Locate the line that contains "height:22px; display:flex; align-items:flex-start;" in the entries below, then repeat it and every following line through the line that contains "top:30px; width:493px; height:277px;", exactly, and no others.

Top of Data

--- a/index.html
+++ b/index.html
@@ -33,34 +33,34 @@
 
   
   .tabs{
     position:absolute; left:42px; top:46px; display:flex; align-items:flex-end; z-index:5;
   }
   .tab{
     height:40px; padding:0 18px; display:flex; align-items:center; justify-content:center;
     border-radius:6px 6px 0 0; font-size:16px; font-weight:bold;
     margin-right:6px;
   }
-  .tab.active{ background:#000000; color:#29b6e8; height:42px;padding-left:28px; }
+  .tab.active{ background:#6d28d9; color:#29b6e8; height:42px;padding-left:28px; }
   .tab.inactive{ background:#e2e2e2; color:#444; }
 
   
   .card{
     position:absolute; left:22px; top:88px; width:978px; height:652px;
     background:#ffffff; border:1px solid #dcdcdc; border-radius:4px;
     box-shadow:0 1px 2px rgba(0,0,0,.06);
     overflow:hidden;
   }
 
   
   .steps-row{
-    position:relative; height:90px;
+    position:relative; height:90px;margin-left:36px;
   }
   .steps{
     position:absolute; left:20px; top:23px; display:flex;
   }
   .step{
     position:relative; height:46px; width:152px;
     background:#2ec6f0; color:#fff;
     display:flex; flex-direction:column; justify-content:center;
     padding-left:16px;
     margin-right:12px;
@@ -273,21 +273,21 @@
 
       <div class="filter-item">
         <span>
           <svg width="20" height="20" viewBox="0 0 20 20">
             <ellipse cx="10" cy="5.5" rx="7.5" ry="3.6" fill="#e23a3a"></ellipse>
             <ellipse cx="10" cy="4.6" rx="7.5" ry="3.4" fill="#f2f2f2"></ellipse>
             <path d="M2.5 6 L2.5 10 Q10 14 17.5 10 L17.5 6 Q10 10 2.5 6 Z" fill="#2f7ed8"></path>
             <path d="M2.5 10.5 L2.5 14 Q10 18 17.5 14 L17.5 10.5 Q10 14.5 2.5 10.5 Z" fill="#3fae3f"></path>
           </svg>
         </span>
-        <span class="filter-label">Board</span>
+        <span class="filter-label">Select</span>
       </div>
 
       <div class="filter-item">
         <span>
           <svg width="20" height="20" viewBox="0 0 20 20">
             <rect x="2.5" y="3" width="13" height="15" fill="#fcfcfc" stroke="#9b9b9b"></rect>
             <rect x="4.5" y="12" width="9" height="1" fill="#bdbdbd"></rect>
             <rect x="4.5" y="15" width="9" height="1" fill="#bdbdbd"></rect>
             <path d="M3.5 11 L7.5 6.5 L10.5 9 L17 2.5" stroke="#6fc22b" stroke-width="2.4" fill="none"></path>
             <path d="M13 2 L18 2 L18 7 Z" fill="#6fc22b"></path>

Bottom of Data
Top of Data

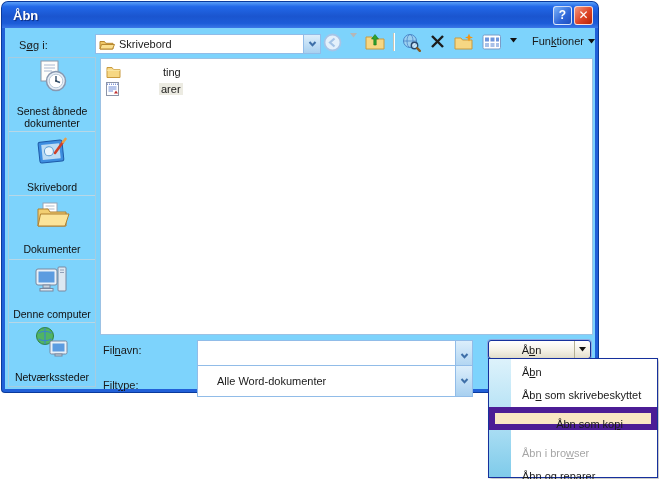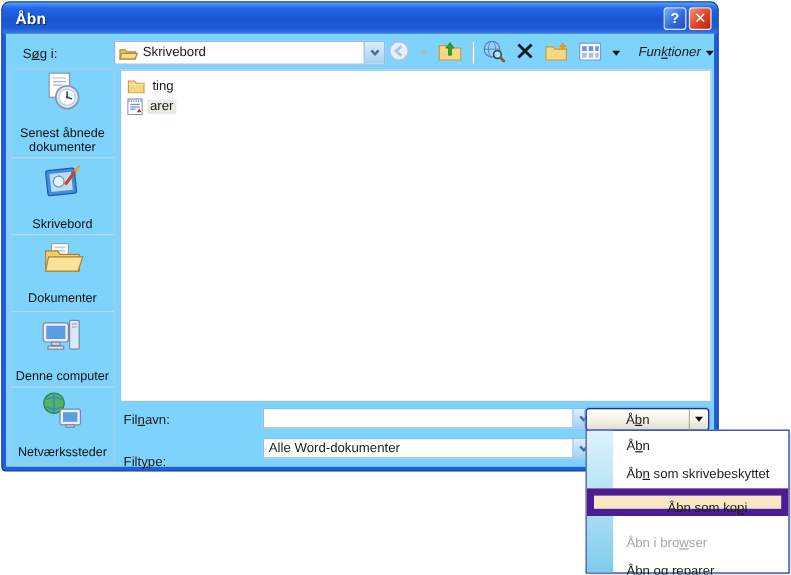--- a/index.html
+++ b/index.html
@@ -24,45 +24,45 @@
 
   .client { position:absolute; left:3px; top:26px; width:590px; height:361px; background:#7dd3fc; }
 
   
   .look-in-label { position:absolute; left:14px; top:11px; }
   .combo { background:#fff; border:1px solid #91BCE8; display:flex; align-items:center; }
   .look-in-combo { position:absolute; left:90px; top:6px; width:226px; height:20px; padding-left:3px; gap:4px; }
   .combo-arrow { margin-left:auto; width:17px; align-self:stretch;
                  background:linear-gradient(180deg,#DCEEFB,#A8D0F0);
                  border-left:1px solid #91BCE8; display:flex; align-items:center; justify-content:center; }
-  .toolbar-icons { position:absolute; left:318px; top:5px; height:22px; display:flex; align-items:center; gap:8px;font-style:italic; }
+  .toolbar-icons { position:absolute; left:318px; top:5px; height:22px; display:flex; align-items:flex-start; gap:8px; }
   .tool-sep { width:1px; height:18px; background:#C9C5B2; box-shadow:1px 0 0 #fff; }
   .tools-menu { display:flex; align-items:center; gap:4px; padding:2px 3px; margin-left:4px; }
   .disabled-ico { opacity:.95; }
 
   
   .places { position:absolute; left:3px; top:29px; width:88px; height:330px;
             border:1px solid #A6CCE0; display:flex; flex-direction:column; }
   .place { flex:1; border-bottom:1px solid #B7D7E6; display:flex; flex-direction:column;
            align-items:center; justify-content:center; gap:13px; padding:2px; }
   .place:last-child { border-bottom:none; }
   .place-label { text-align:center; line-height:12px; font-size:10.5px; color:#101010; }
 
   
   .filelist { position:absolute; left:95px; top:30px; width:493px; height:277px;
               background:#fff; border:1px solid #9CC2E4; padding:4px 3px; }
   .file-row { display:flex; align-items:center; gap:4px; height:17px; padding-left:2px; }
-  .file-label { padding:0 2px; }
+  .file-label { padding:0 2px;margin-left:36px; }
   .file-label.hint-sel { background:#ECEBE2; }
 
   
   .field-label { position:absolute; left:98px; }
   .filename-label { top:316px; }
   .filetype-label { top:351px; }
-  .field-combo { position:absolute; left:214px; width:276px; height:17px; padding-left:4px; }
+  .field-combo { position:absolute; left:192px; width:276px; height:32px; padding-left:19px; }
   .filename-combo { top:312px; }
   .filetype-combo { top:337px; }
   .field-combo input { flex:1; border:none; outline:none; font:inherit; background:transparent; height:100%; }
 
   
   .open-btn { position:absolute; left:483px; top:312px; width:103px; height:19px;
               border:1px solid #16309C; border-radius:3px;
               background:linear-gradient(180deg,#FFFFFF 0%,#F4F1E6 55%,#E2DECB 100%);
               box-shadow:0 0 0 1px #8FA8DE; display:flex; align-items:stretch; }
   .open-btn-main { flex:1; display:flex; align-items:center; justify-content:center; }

Bottom of Data
Top of Data

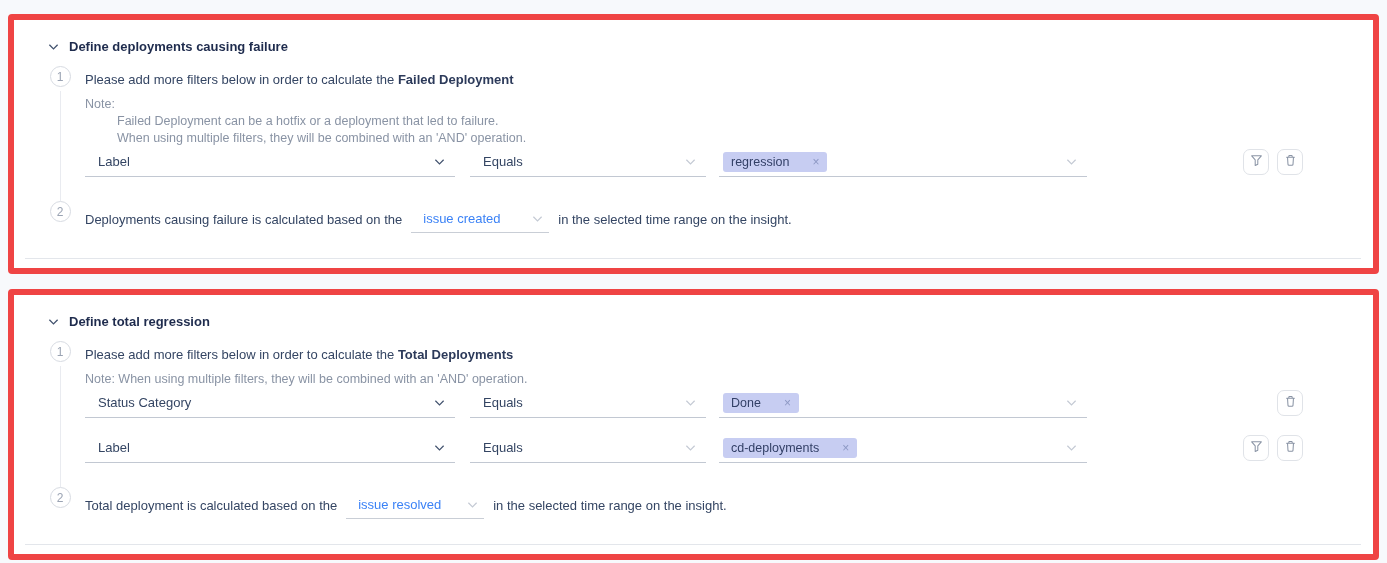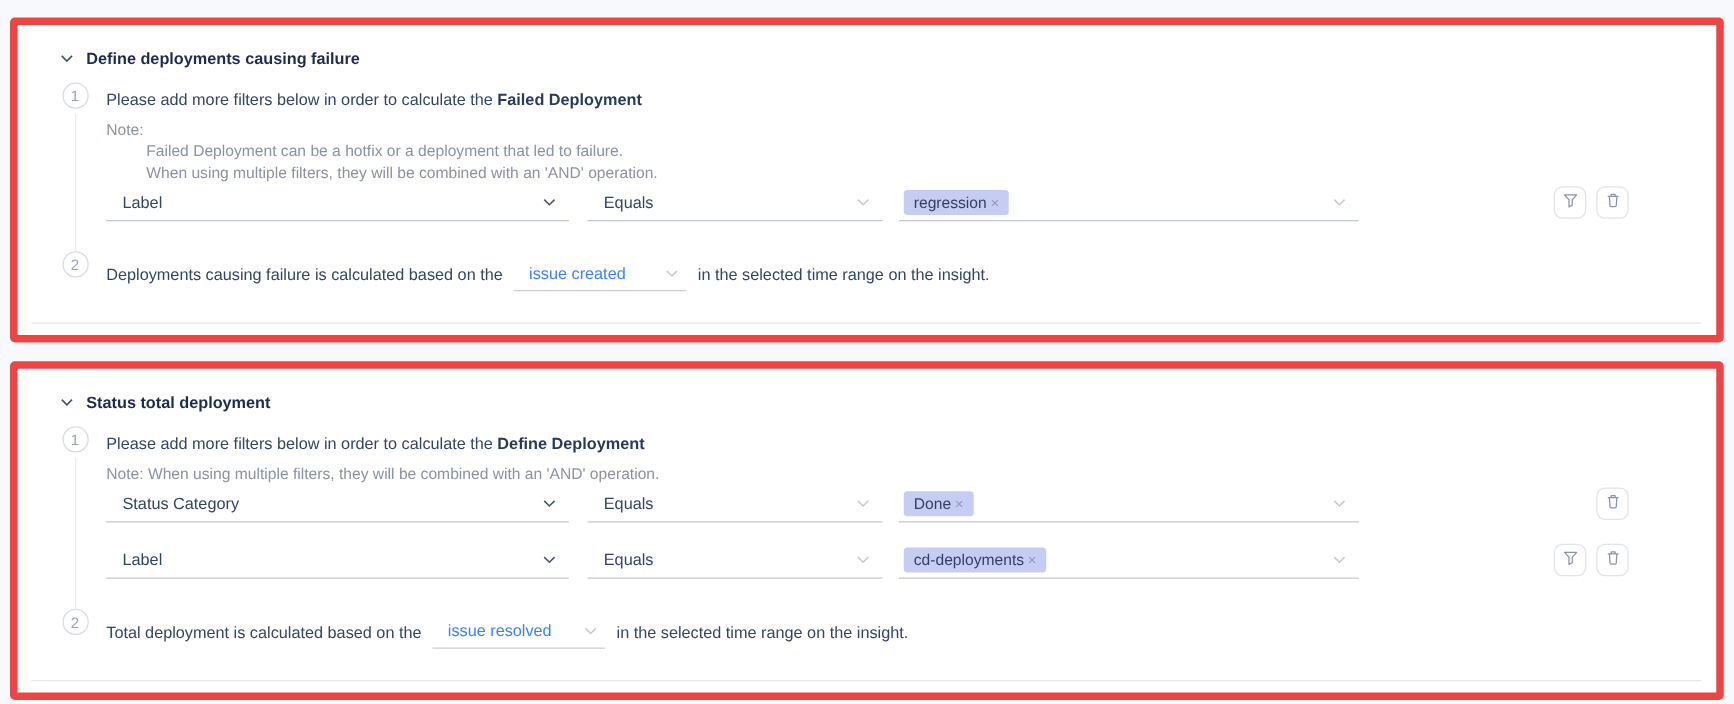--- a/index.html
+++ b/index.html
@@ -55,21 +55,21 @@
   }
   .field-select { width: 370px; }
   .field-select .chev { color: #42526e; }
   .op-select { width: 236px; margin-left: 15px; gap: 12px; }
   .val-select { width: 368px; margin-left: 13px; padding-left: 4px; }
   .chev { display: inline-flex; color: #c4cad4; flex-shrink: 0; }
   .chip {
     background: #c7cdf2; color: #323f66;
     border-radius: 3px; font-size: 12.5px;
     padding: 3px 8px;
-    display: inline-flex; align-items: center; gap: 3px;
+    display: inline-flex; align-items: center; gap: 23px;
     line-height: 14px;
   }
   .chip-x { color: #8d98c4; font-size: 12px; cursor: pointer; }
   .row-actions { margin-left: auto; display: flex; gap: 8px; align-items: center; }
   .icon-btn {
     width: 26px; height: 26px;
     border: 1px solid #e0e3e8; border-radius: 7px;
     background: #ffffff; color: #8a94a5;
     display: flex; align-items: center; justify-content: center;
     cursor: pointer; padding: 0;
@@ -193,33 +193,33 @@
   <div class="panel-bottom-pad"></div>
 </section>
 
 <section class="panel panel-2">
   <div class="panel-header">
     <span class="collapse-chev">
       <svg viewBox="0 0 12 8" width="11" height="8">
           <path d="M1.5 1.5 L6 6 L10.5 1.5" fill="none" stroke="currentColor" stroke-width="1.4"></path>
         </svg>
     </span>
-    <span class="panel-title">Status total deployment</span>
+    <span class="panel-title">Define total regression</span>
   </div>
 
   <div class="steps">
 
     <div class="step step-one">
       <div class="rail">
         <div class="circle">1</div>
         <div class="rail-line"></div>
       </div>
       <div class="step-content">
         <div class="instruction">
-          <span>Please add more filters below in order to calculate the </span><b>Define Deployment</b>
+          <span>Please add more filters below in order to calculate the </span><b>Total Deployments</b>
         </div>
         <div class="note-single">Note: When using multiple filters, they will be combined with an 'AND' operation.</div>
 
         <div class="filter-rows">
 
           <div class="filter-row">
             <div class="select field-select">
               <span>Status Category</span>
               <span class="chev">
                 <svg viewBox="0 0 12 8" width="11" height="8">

Bottom of Data

# Response
+  .toolbar-icons { position:absolute; left:318px; top:5px; height:22px; display:flex; align-items:flex-start; gap:8px; }
   .tool-sep { width:1px; height:18px; background:#C9C5B2; box-shadow:1px 0 0 #fff; }
   .tools-menu { display:flex; align-items:center; gap:4px; padding:2px 3px; margin-left:4px; }
   .disabled-ico { opacity:.95; }
 
   
   .places { position:absolute; left:3px; top:29px; width:88px; height:330px;
             border:1px solid #A6CCE0; display:flex; flex-direction:column; }
   .place { flex:1; border-bottom:1px solid #B7D7E6; display:flex; flex-direction:column;
            align-items:center; justify-content:center; gap:13px; padding:2px; }
   .place:last-child { border-bottom:none; }
   .place-label { text-align:center; line-height:12px; font-size:10.5px; color:#101010; }
 
   
   .filelist { position:absolute; left:95px; top:30px; width:493px; height:277px;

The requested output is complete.